Монах потряс кубком, вновь расплескав пиво.
– А брат Ансельм вовсе не вернулся, полагаю, из-за этой же силы! Оба всей округе известные борцы с зеленым змием! Опять проиграли! Вот вам и весь огонь, и весь дым вместе со всей чертовщиной!
– Чертовщина – это, конечно, слишком, – сказал испанец. – Но почтенный доктор Хименес успел написать об эпидемии до того, как пропал вместе со всем городом. Так что эпидемия – это не враки досужих сплетников. Хотя доктор описал симптомы, с чумой схожие слишком отдаленно. Кроме того, по дороге мы много с кем говорили, кое-кого встречали и кое-что слышали. Слухи? Слухи. Трепотня. Болтовня. Про какую-то болезнь. И я не думаю, что все это придумано. Возможно, лишь сильно преувеличено или искажено, как оно всегда бывает. А вот слухов о французском вторжении мы отчего-то не слышали вовсе.

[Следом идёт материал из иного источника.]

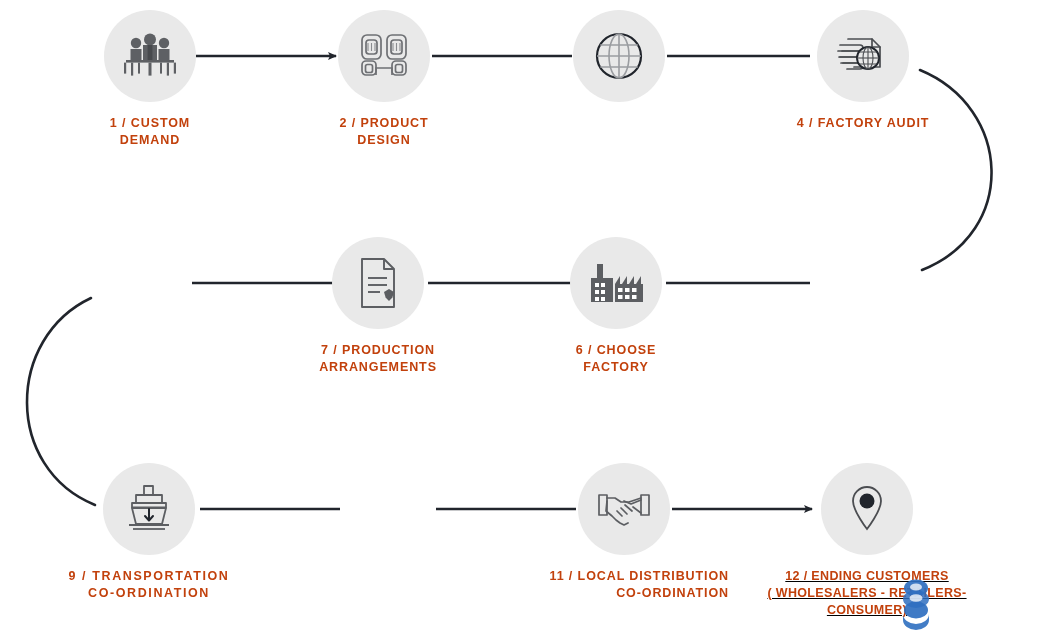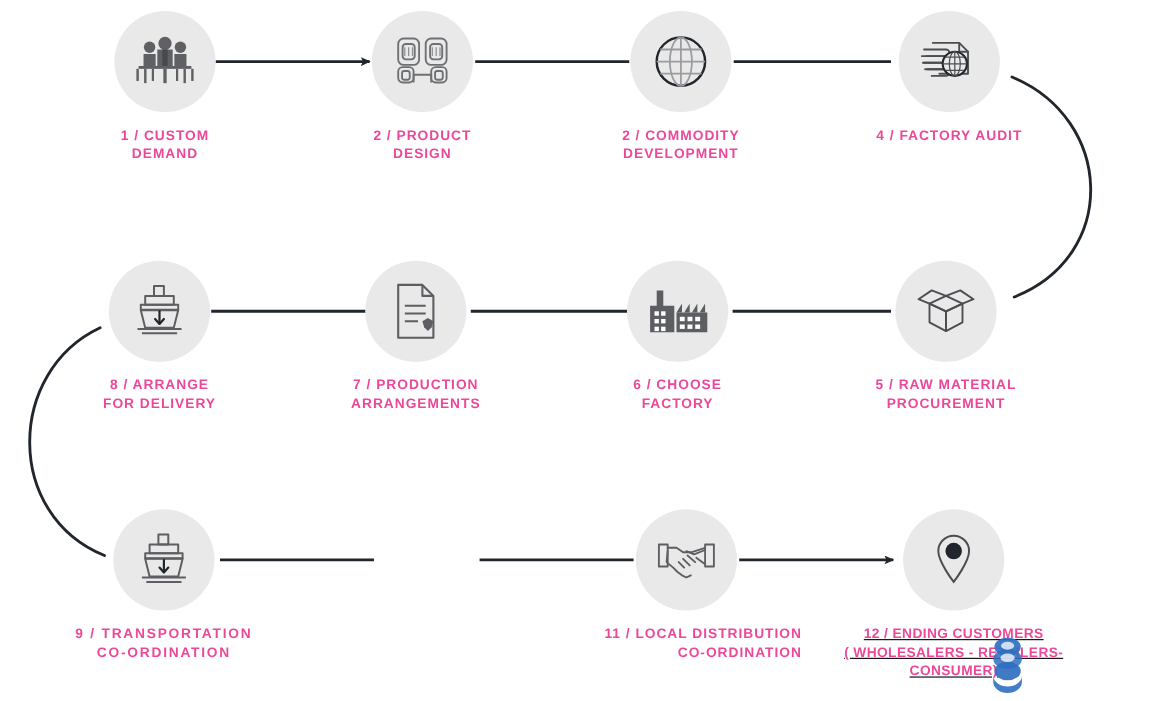"1 / CUSTOM" .node-label { color: #ec4899 -> #c2410c }
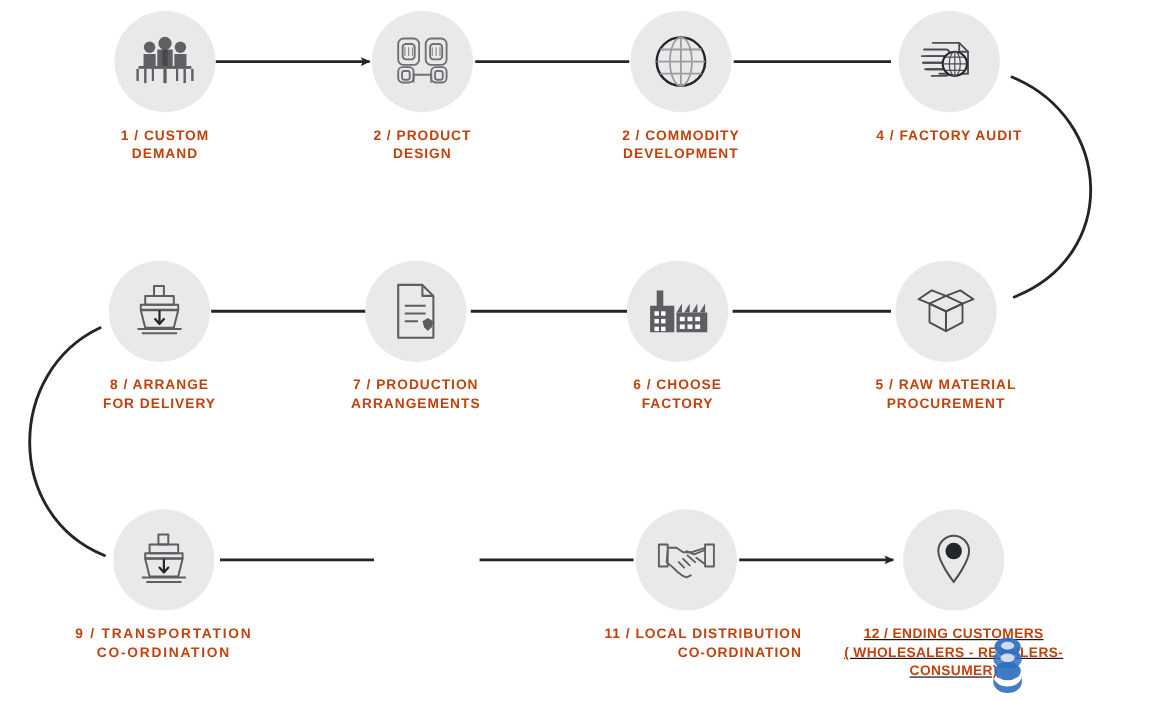"2 / COMMODITY" div.node-label { html: <div>2 / COMMODITY DEVELOPMENT</div> -> none }
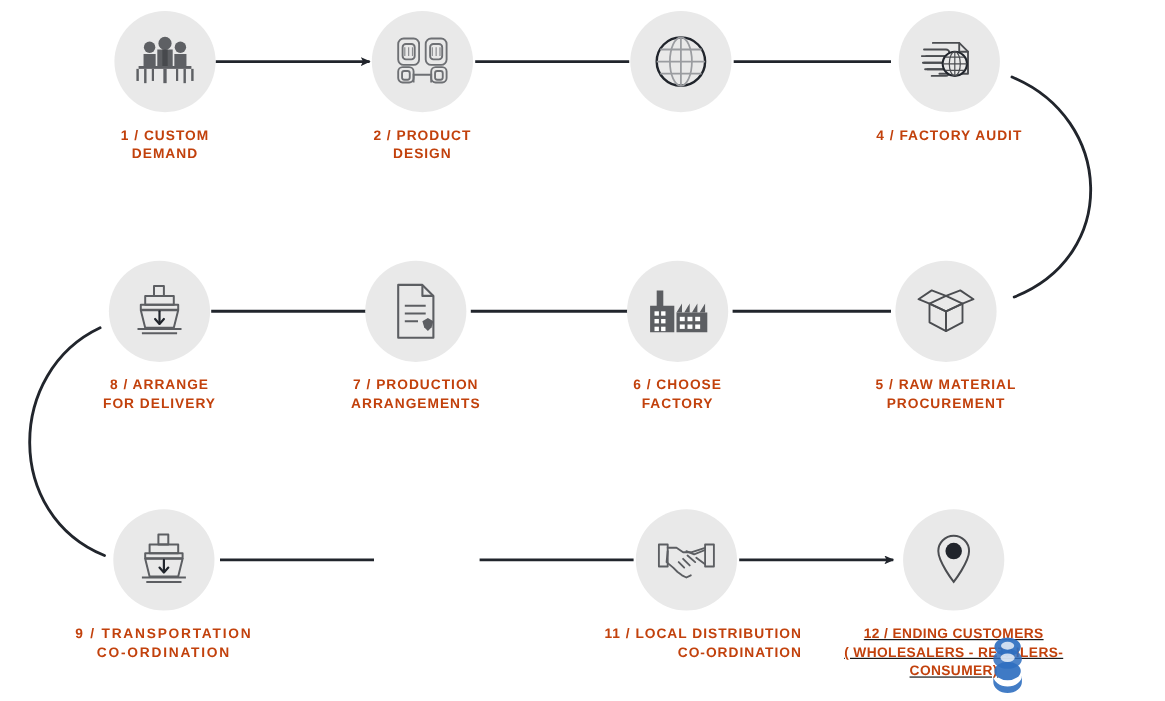"8 / ARRANGE" div.node { html: <div> <div> <svg> <g> <rect></rect> <rect></rect> <rect></rect> <path></path> <line></line> <line></line> </g> <g> <line></line> <path></path> </g> </svg> </div> <div>8 / ARRANGE FOR DELIVERY</div> </div> -> none }
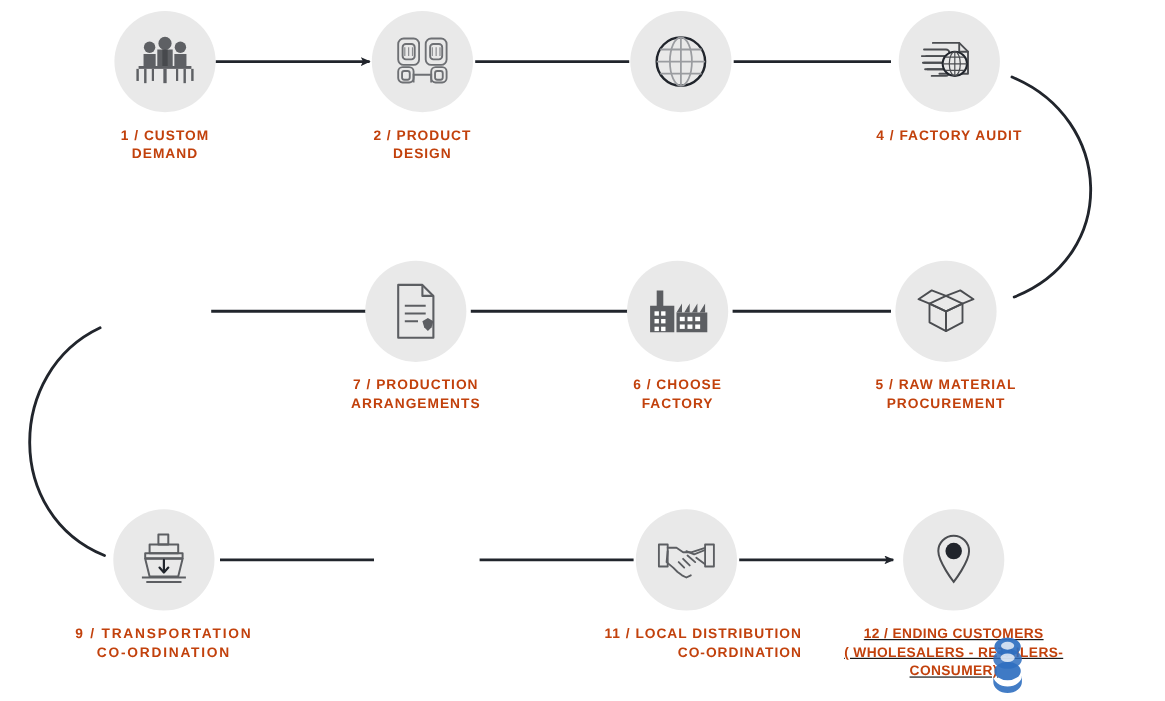"5 / RAW MATERIAL" div.node { html: <div> <div> <svg> <g> <path></path> <path></path> <path></path> <path></path> <path></path> </g> </svg> </div> <div>5 / RAW MATERIAL PROCUREMENT</div> </div> -> none }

– Это оттого, что хороший заговор сплетен по себе не оставляет, – аббат собрался настаивать на своей версии, когда его перебили самым возмутительным образом.
Рыцарь
С улицы раздались какие-то крики и шум. Дверь в трапезную с треском распахнулась, едва не сорвавшись с петель, хоть и мощные то были петли. В залу ворвался давешний монашек-писарь, лишившийся где-то своей книги и чернильницы. Он в заляпанной грязью рясе промчался вдоль стола шагов пять и упал прямиком в разноцветный витражный отсвет на полу.
– Отец Бернар! Там… – он приподнялся на одной руке и, все так же выкрикивая имя аббата, другой тыкал в сторону площади. – Там! Та-а-ам!
– А ну, цыц, Бержуан! – проревел аббат, вскочив со своего места так энергично, что сидевший по левую руку прево едва не рухнул со стула. – Что там?! Говори толком! Что это за шум?! Что вы устроили, сукины дети, в моем аббатстве?!
– Там! Отец Амадей! Староста! Его! Вот!!! – содержательный доклад монашек закончил, проведя большим пальцем по горлу.
И только тут до многих собравшихся дошло, что ряса его не в грязи, а в крови.
– Там человек с мечом! И меня вот! Почти! – провыл Бержуан.